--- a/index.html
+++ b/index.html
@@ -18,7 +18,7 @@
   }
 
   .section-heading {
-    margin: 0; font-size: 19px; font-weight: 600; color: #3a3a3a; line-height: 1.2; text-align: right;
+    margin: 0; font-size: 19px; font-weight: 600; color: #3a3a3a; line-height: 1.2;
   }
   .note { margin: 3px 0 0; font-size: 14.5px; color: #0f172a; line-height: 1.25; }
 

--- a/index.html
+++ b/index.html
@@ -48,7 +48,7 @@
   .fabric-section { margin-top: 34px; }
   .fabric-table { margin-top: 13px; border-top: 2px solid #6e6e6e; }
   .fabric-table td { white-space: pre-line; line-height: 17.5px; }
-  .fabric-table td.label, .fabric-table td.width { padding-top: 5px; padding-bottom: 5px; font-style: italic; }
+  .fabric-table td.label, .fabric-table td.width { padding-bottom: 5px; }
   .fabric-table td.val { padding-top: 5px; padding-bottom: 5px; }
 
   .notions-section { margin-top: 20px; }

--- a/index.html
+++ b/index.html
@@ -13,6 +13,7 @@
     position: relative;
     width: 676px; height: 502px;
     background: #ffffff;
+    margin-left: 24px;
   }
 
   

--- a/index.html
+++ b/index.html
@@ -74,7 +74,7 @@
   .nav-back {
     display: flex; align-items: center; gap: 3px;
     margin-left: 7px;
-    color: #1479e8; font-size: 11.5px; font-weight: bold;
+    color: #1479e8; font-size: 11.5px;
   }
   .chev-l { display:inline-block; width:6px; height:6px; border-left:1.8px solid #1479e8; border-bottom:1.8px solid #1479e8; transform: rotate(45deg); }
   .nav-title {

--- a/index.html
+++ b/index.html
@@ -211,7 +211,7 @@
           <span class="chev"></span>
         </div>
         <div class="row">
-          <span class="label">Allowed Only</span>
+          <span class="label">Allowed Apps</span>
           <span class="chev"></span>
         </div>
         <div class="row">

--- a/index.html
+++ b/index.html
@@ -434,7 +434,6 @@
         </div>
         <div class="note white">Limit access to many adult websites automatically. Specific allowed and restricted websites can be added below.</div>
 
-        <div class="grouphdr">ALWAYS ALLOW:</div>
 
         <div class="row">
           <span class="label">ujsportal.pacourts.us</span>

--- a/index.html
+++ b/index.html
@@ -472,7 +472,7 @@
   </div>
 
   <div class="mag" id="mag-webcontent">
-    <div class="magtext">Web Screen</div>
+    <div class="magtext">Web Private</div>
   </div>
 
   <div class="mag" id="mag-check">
■ ■ ■
### [Description of the task]
Which lines in the entries above contain "solid"? Pull each of them out.

### [Expected answer]
   .fabric-table { margin-top: 13px; border-top: 2px solid #6e6e6e; }
   .chev-l { display:inline-block; width:6px; height:6px; border-left:1.8px solid #1479e8; border-bottom:1.8px solid #1479e8; transform: rotate(45deg); }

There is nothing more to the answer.